Collected data
[Start of Attachment]
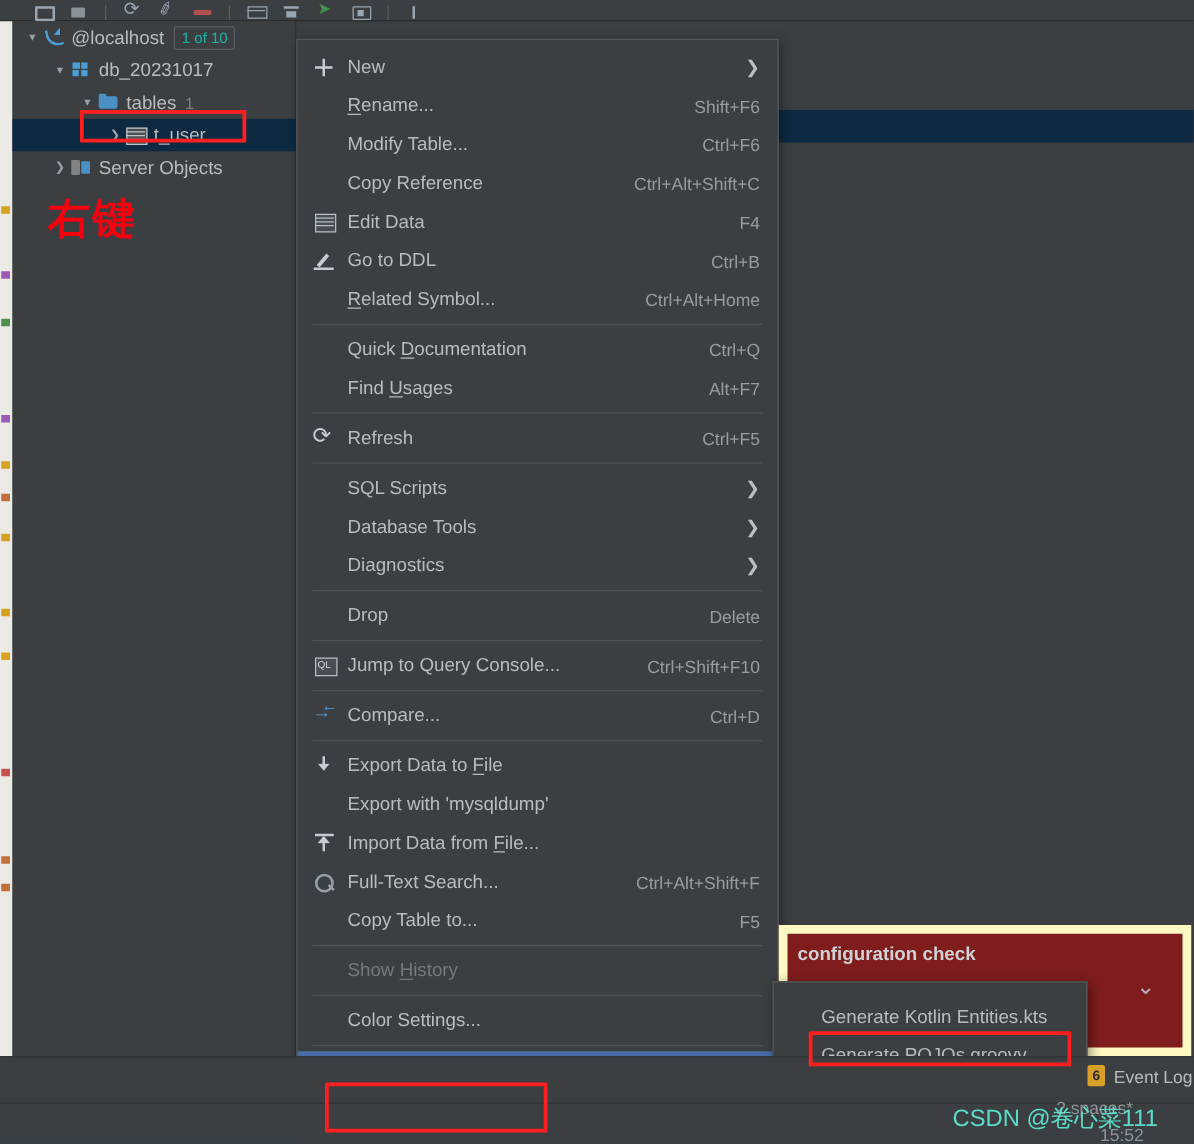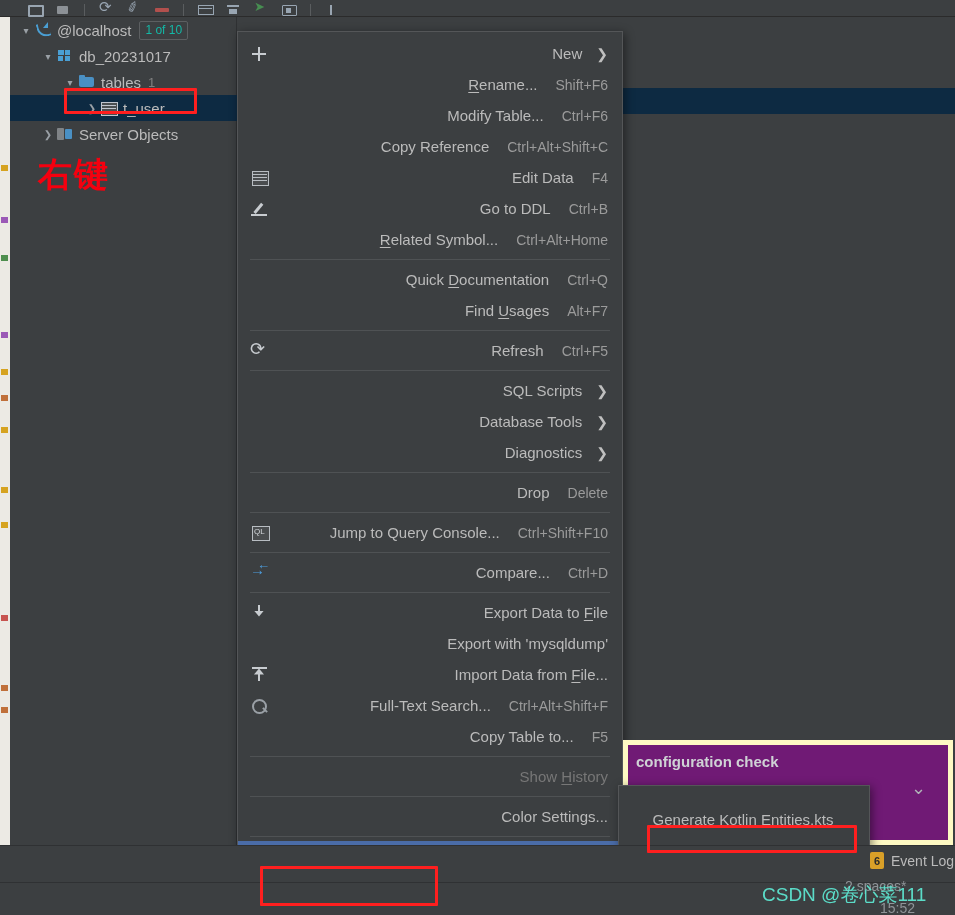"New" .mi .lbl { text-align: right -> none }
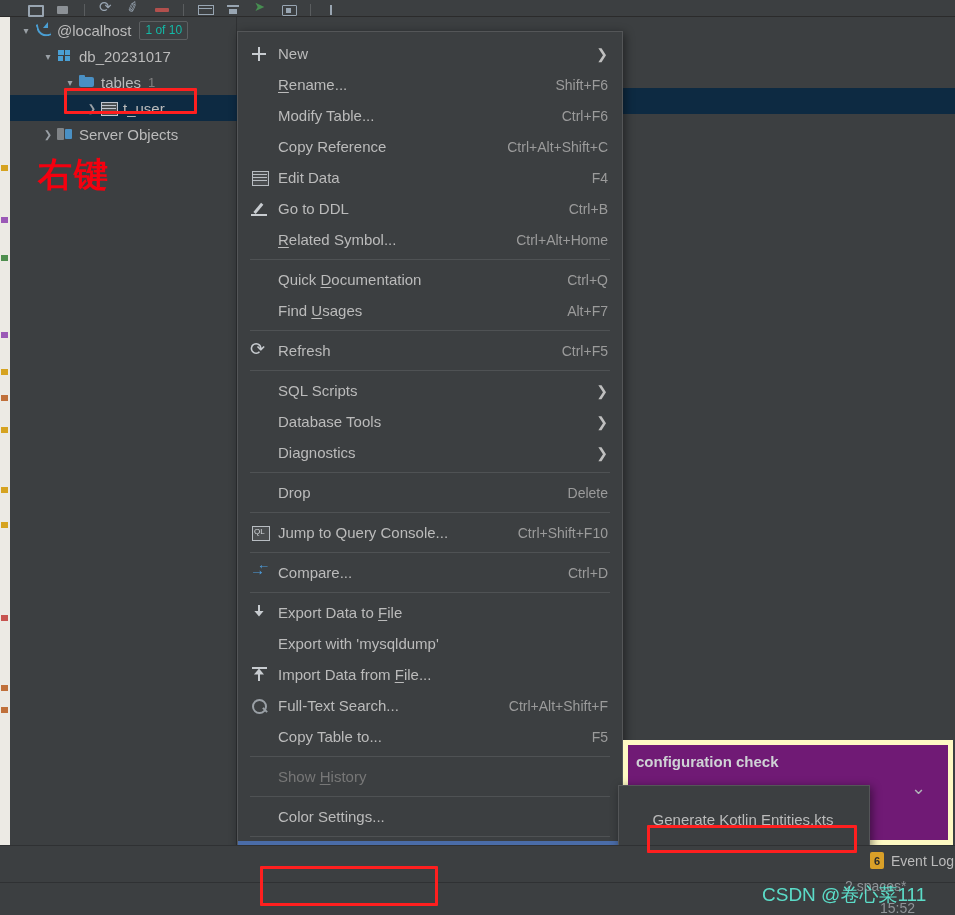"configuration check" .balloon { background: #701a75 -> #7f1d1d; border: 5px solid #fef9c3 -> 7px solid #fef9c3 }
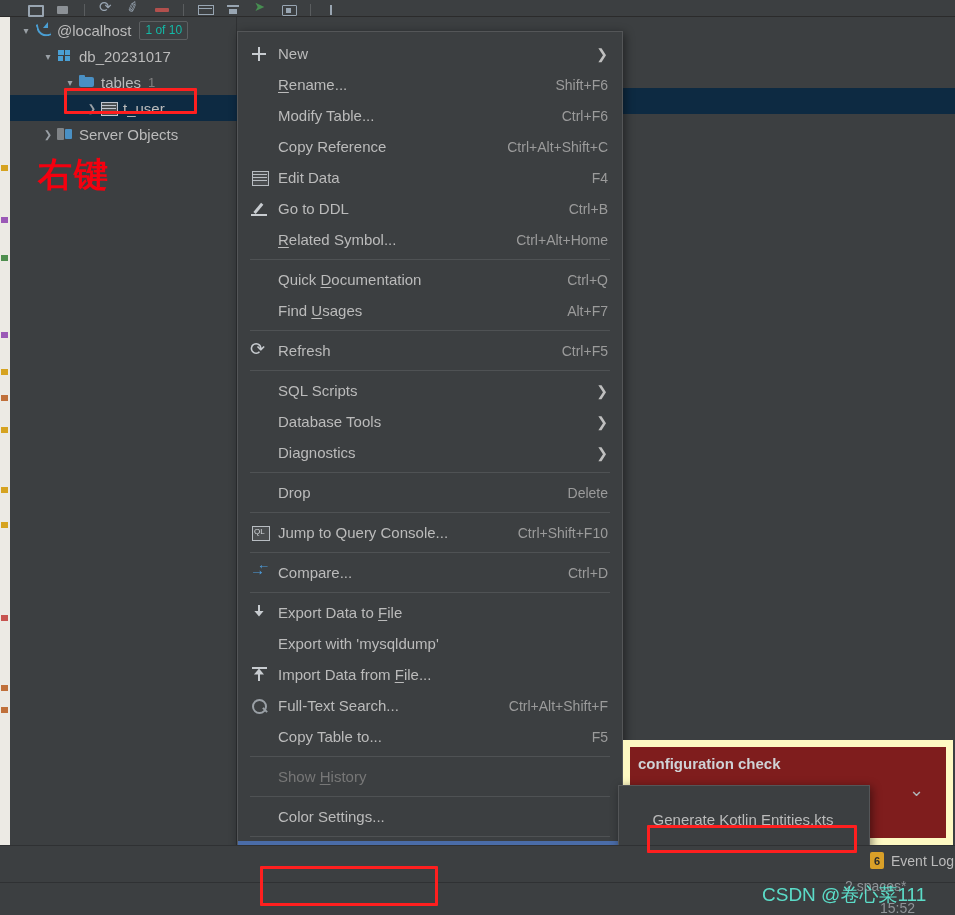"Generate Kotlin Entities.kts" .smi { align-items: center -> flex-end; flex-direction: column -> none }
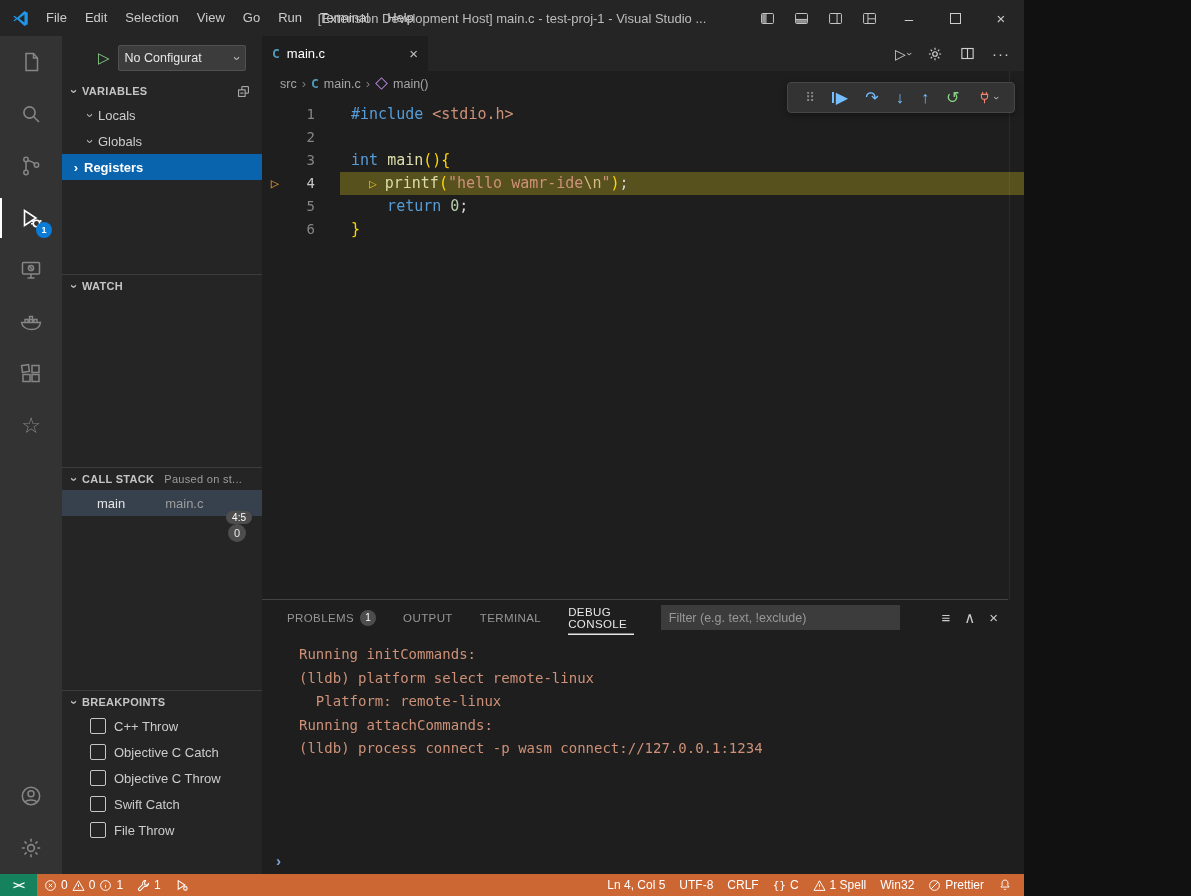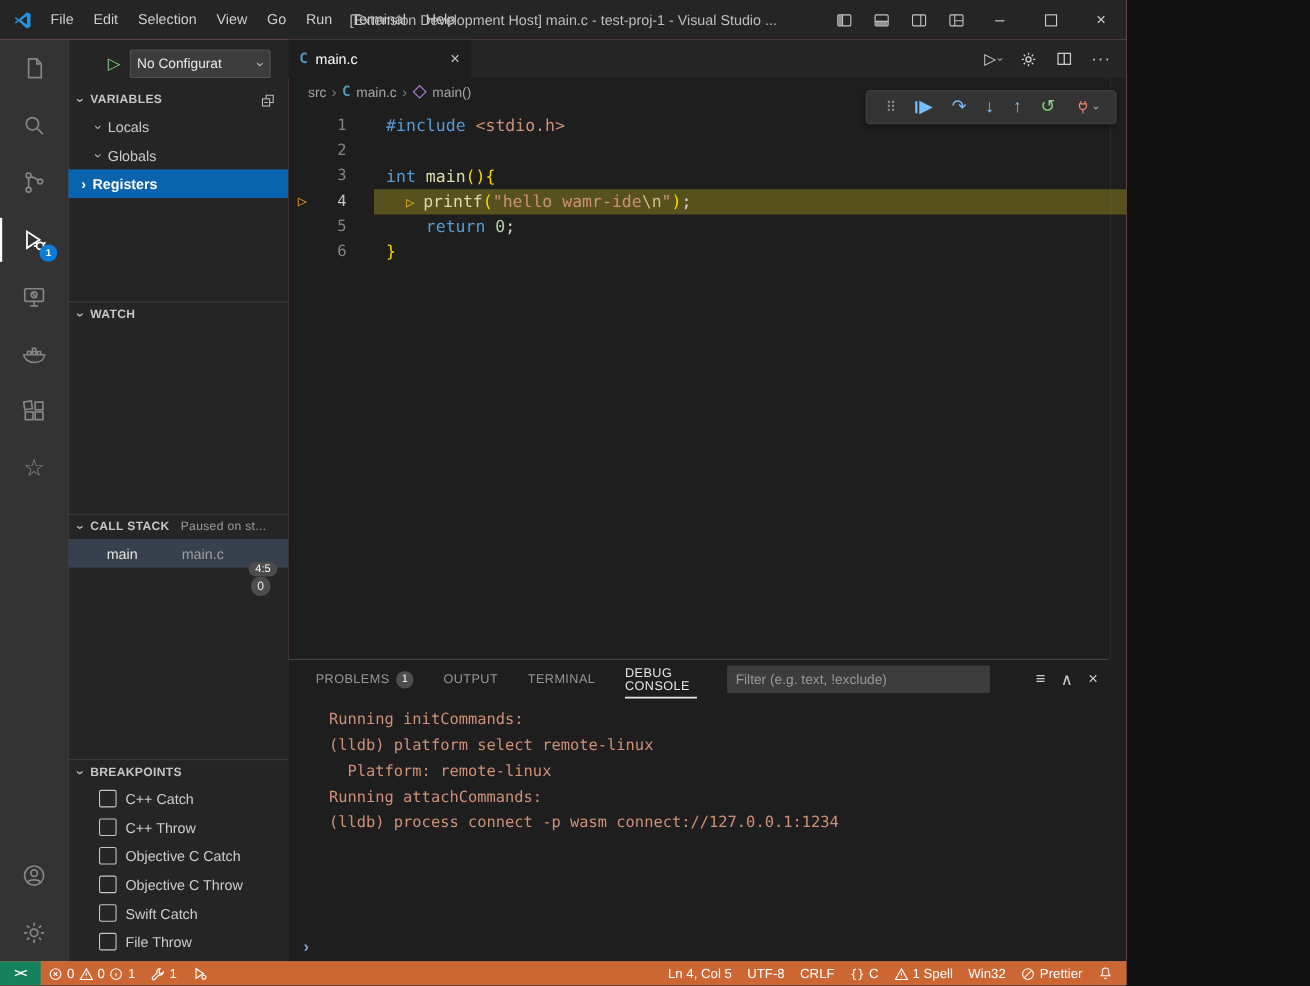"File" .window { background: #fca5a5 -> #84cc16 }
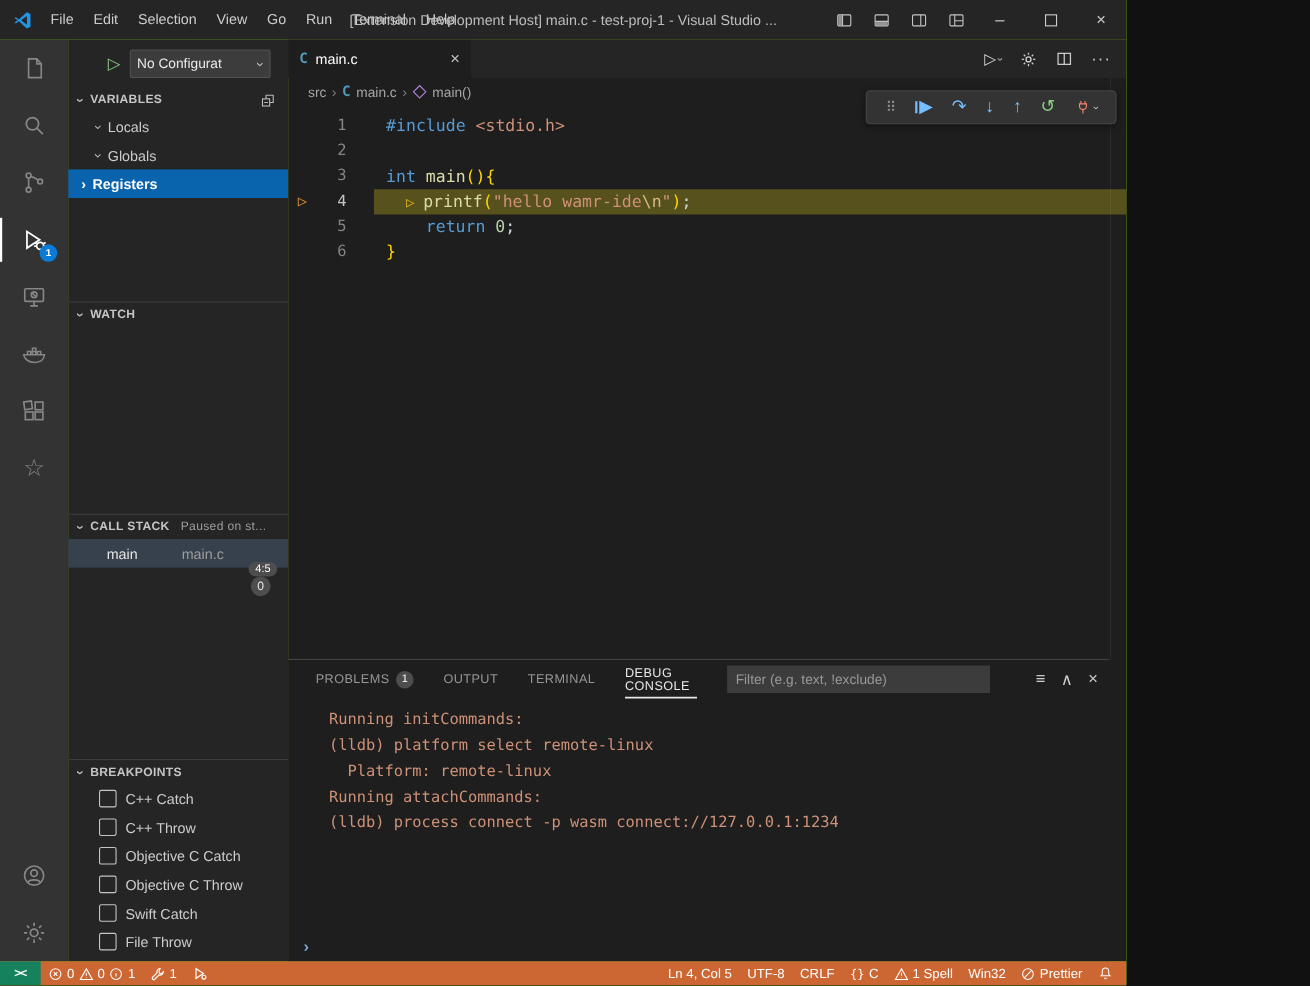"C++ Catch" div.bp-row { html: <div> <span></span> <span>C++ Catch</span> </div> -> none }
[End of Attachment]
Reproduce the lines above, exactly and exclusively, from the line containing "align-items: center ->" down to the last line, both included; pictures are not part of the copy.

"Generate Kotlin Entities.kts" .smi { align-items: center -> flex-end; flex-direction: column -> none }
"File" .window { background: #fca5a5 -> #84cc16 }
"C++ Catch" div.bp-row { html: <div> <span></span> <span>C++ Catch</span> </div> -> none }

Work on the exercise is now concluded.